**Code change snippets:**

- - - -

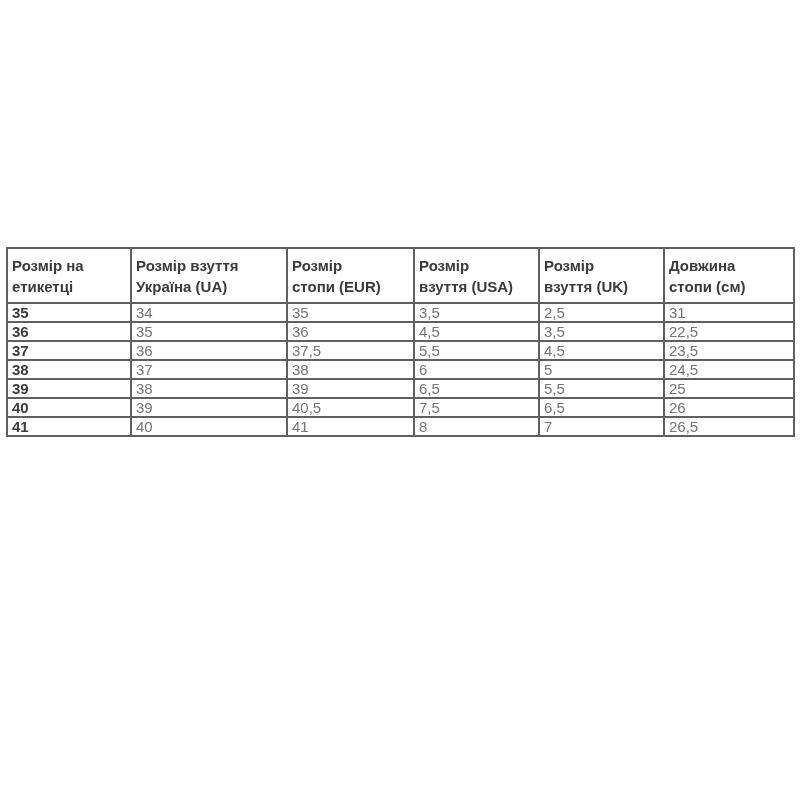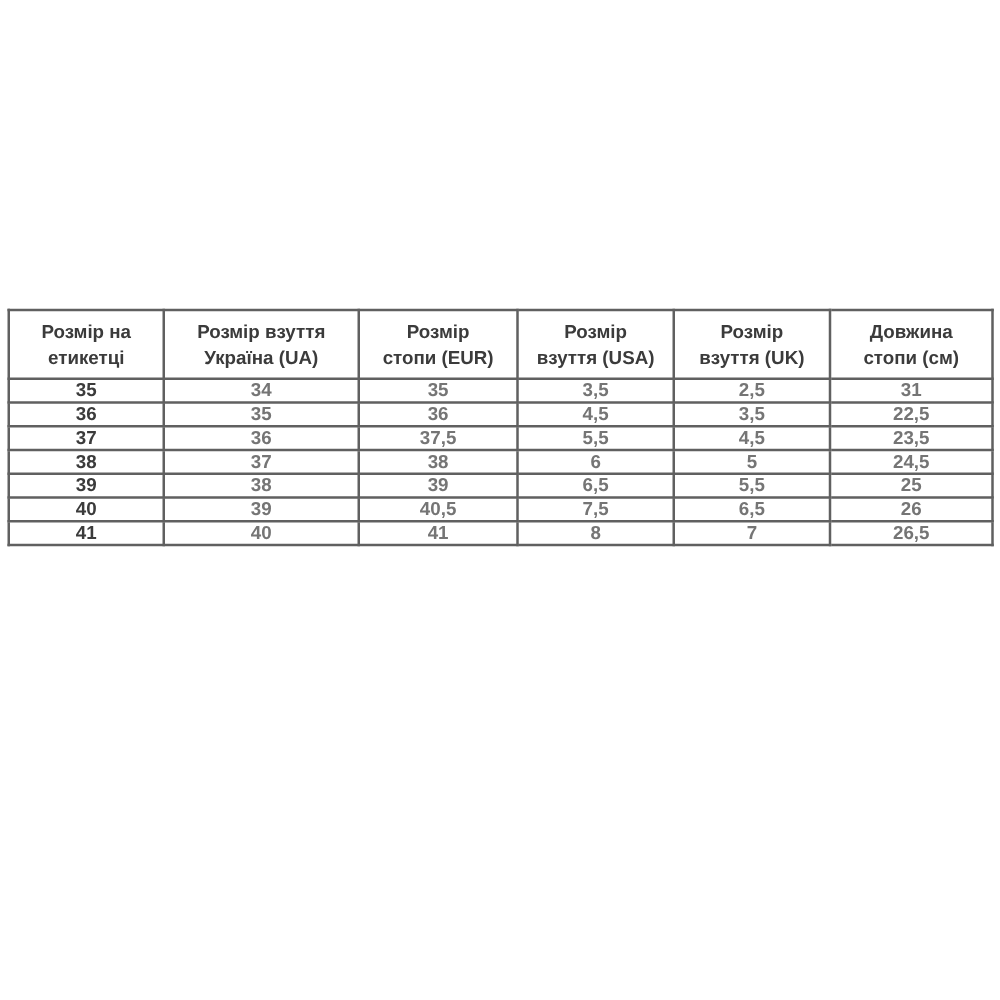"Розмір на" table.size-table th, table.size-table td { text-align: center -> left }
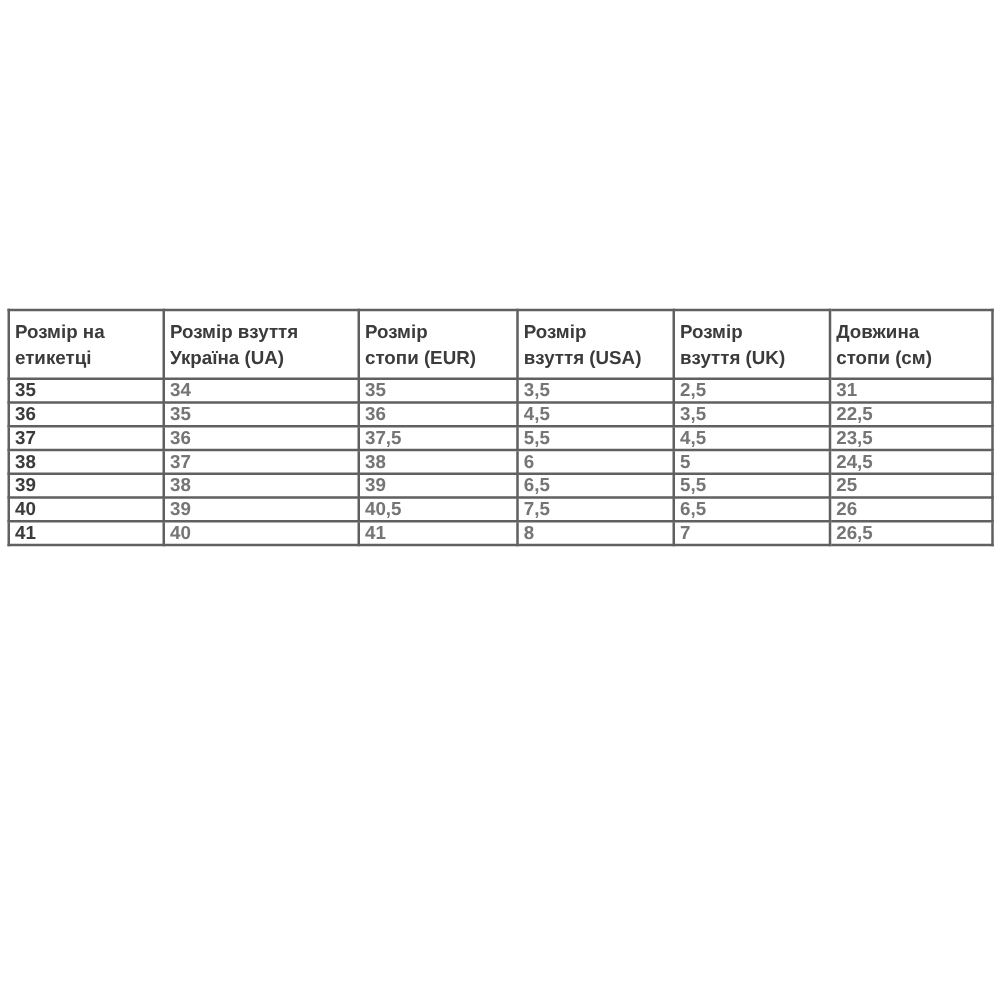"34" td.value-cell { font-weight: bold -> normal }
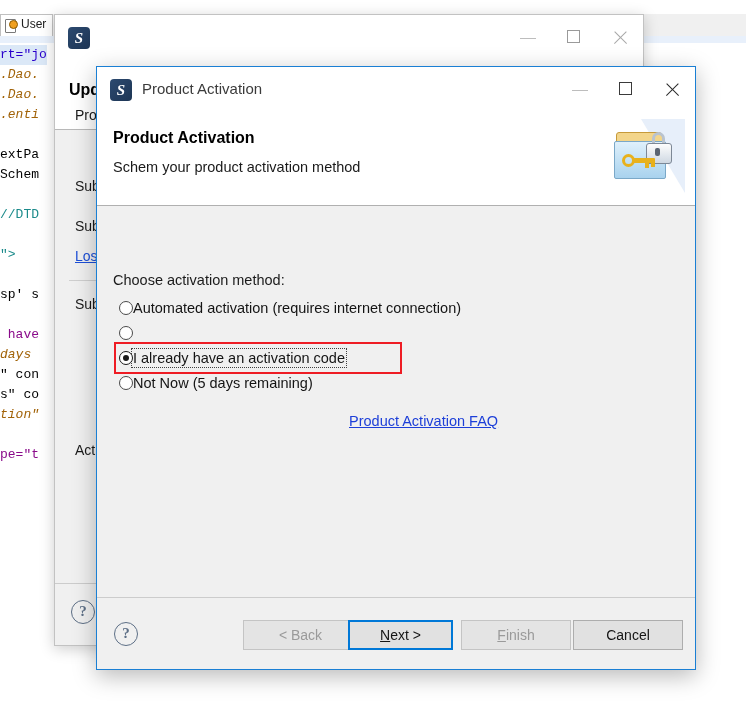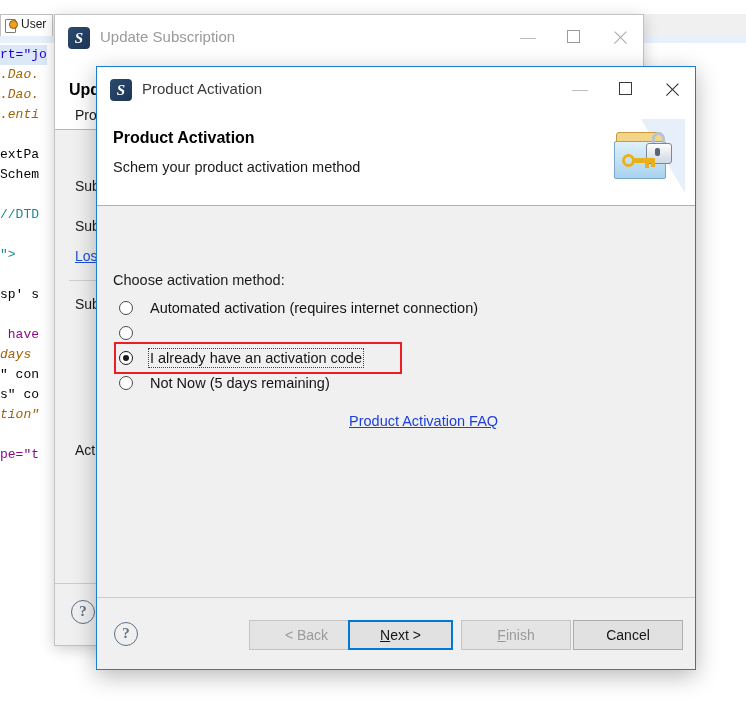"Update Subscription" span.t-text { html: <span>Update Subscription</span> -> none }
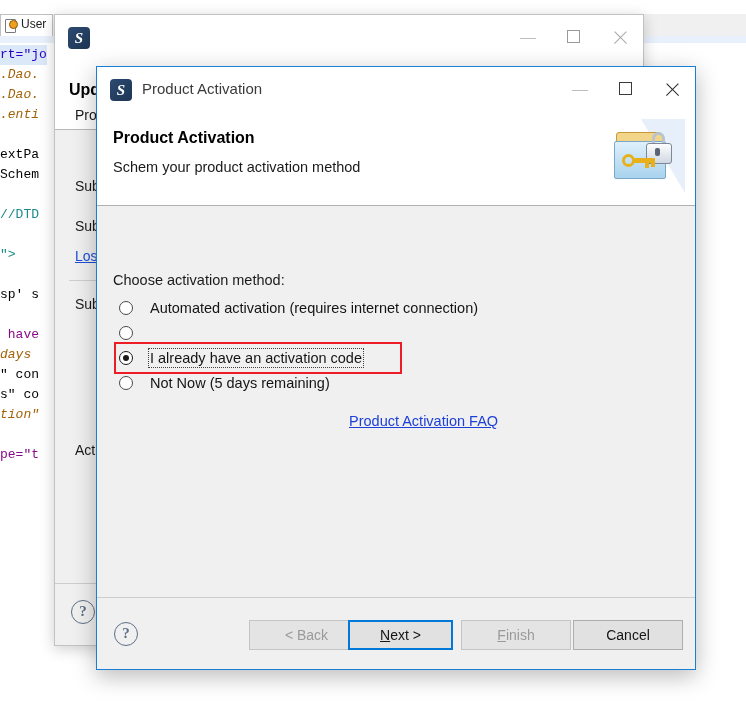"Automated activation (requires internet" .radio-lbl { margin-left: 17px -> 0 }
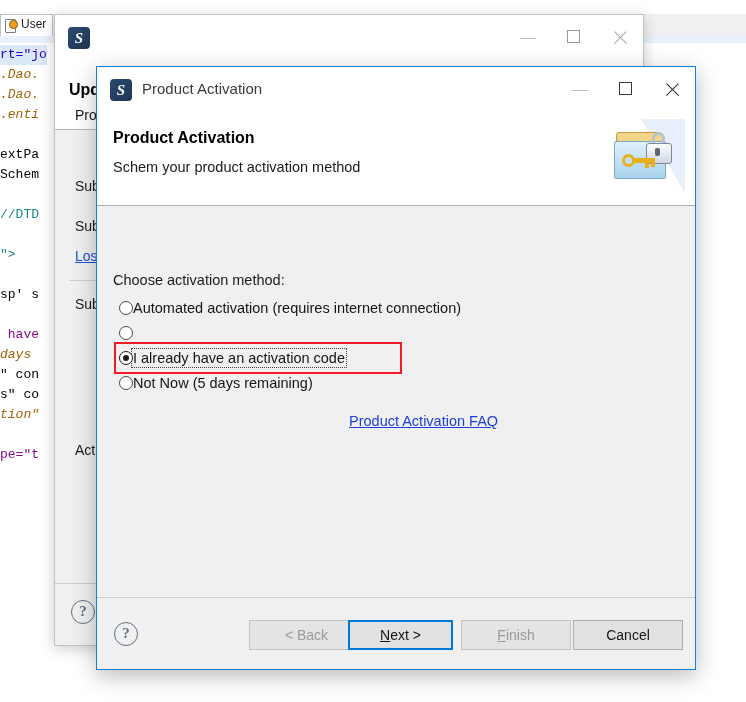"< Back" span.btn { left: 152px -> 146px }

- - - -

**What this task involves:** Restate each of the entries above word for word and skip every image.

**Your response:**
"Розмір на" table.size-table th, table.size-table td { text-align: center -> left }
"34" td.value-cell { font-weight: bold -> normal }
"Update Subscription" span.t-text { html: <span>Update Subscription</span> -> none }
"Automated activation (requires internet" .radio-lbl { margin-left: 17px -> 0 }
"< Back" span.btn { left: 152px -> 146px }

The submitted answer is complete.